TH: Chris Pichler is amazing to work with. He has published each of my other titles. And with each book, I have been able to “do my thing.” He knows that artists are really tuned in to their work and when it’s fitting he just let’s them go for it. With each of my books, he has allowed me to make the image selection and do the sequencing, as well as supervise the design. I think this works for us as I am really interested in this part of the process and he knows that, for me, even the smallest thing can make or break the subtlety of the work. His confidence in my process and this collaboration has really been an amazing gift to me. It keeps me moving, knowing that there is an outlet for the work when I’m ready to publish.

The editing process is part of making the work. I gather up the images I am interested in and then start to lay them out using just a standard book dummy, weaving the images together over a long period of time. With Between the Two, it took about three years of constantly shuffling unpublished work in with new images that I was making on a weekly basis. There was real joy in leaving the darkroom and stopping by the copy shop to make Xeroxes in order to slide them into the dummy, seeing if they fit in someplace. Sometimes the images would work, and sometimes they don’t. But almost every image I’ve made in the last few years was tried out. Some were perfect and added just what I needed and others I’ve saved for the next project, whatever that may be!

Specifically, the portraits serve as the base, comprising two-thirds of the book. The urban environments are what imbue the portraits with mood, atmosphere, and a setting. I call them “establishing shots.” The combination of people and places form “paper movies” — arrangements of images that create unfastened narratives. There is an uninterrupted flow of images from beginning to end that keeps the meaning open. In sequencing, I deliberately tried to diffuse any overarching pattern that was emerging.

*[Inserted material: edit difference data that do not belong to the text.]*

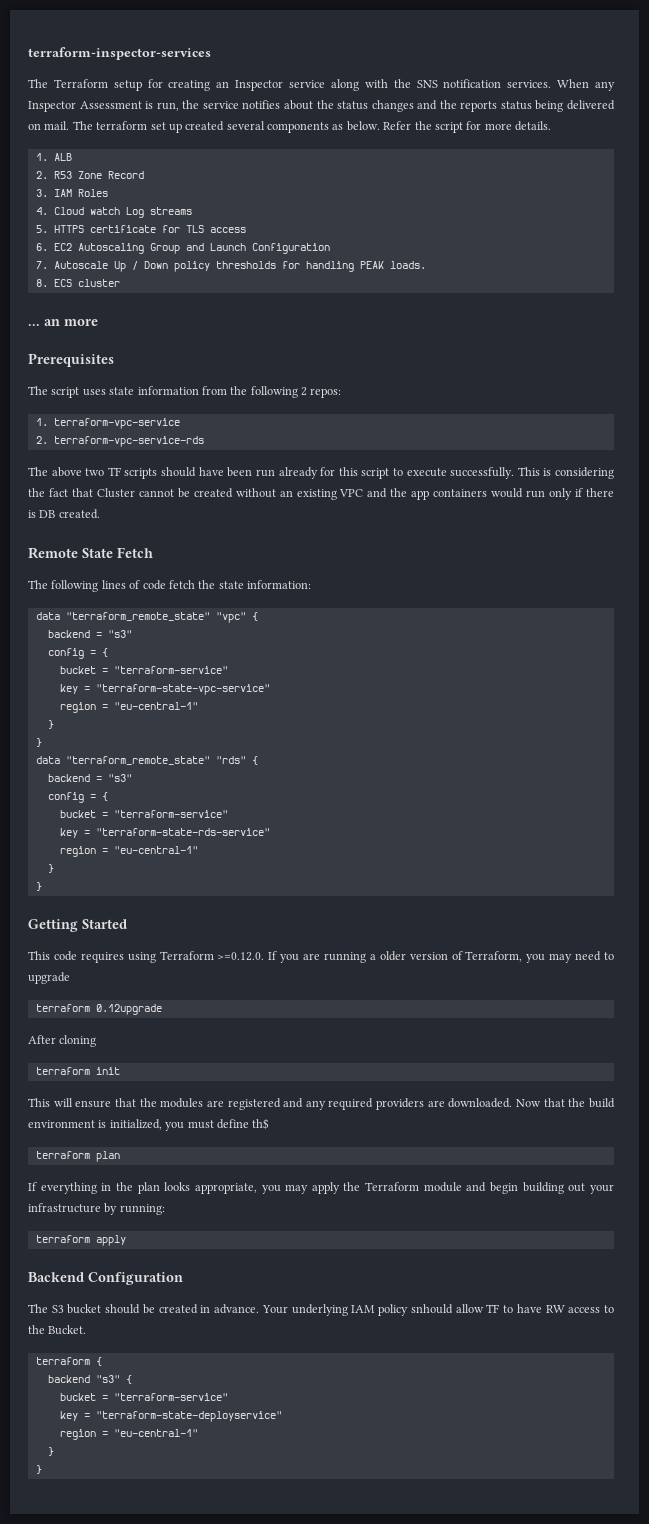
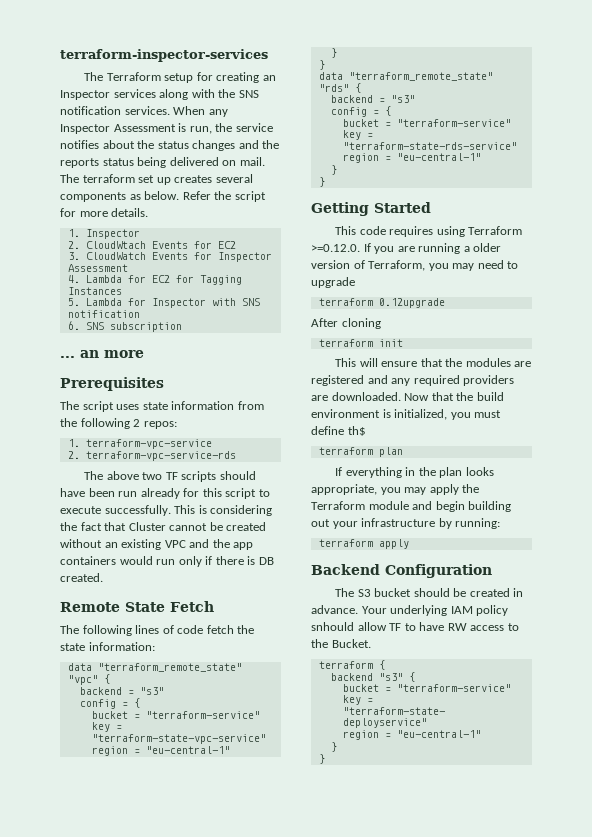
- The Terraform setup for creating an Inspector service along with the SNS notification services.
+ The Terraform setup for creating an Inspector services along with the SNS notification services.
- The terraform set up created several components as below.
+ The terraform set up creates several components as below.
- 1. ALB
- 2. R53 Zone Record
- 3. IAM Roles
- 4. Cloud watch Log streams
- 5. HTTPS certificate for TLS access
- 6. EC2 Autoscaling Group and Launch Configuration
- 7. Autoscale Up / Down policy thresholds for handling PEAK loads.
- 8. ECS cluster
+ 1. Inspector
+ 2. CloudWtach Events for EC2
+ 3. CloudWatch Events for Inspector Assessment
+ 4. Lambda for EC2 for Tagging Instances
+ 5. Lambda for Inspector with SNS notification
+ 6. SNS subscription

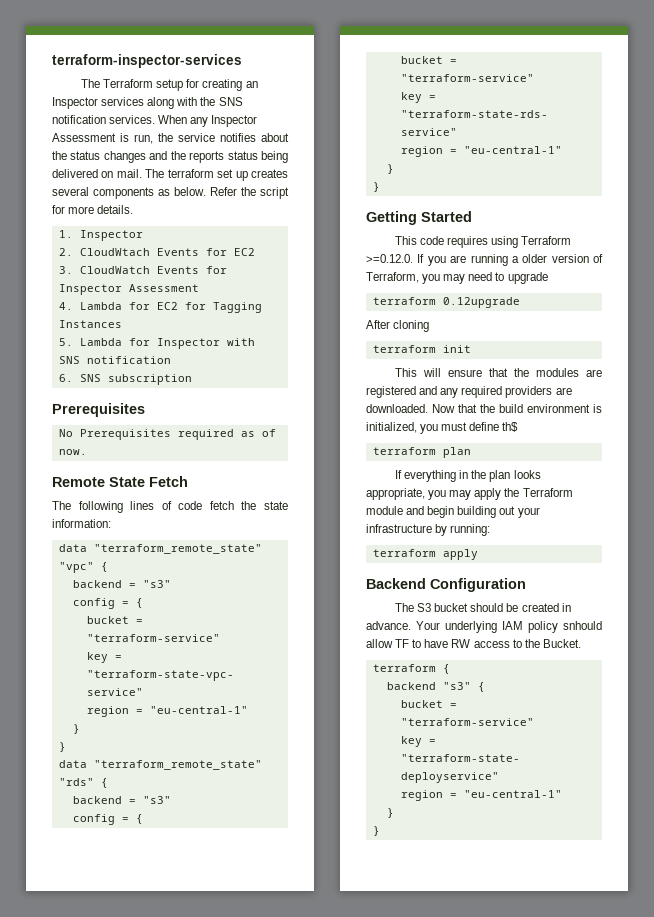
  6. SNS subscription
- ... an more
  Prerequisites
- The script uses state information from the following 2 repos:
- 1. terraform-vpc-service
- 2. terraform-vpc-service-rds
- The above two TF scripts should have been run already for this script to execute successfully. This is considering the fact that Cluster cannot be created without an existing VPC and the app containers would run only if there is DB created.
+ No Prerequisites required as of now.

DH: By combining these portraits, all made in the interior of rooms, with the exterior “establishing shots,” as you call them, you imply that the women live inside these homes and buildings, or at the least that you arranged to meet them there. Are we deceived on both levels? Are the rooms that you photographed in completely unrelated to the exterior views, except, of course, in the sequencing?

TH: Yes, that part is purely fabricated.

DH: What does the title of the book mean?

TH: Between the Two has multiple meanings for me but one of them is that it refers to that space in our mind that tries to make sense of everything. We want to make a connection between things and we fill in that gap automatically — almost instantly. When you turn the pages of the book, I like that you don’t know what is going to come next. Rather than provide the audience with a complete story, in which all of the elements are set, I prefer that my photographs act as tools that can trigger memories and emotions.

A.M. Homes has said of photographs that they are “fragments of a fragmented narrative.” I like that very much.

DH: Would it be fair to say that Between the Two is, on many levels, a work of fiction with a slight hint of autobiographical inquiry at play? Would you change that description? How would you characterize the overall feel of the book in a sentence?

TH: Yes, that is a fair description. I’d say that it is loosely “based on a true story” but if you give an artist the freedom to lie a bit they can tell you something closer to the truth.

–Darius Himes is editor of the photo-eye Booklist, and a writer and photographer. He lectures on photography at The College of Santa Fe and regularly talks to students and photographers around the country about photobooks.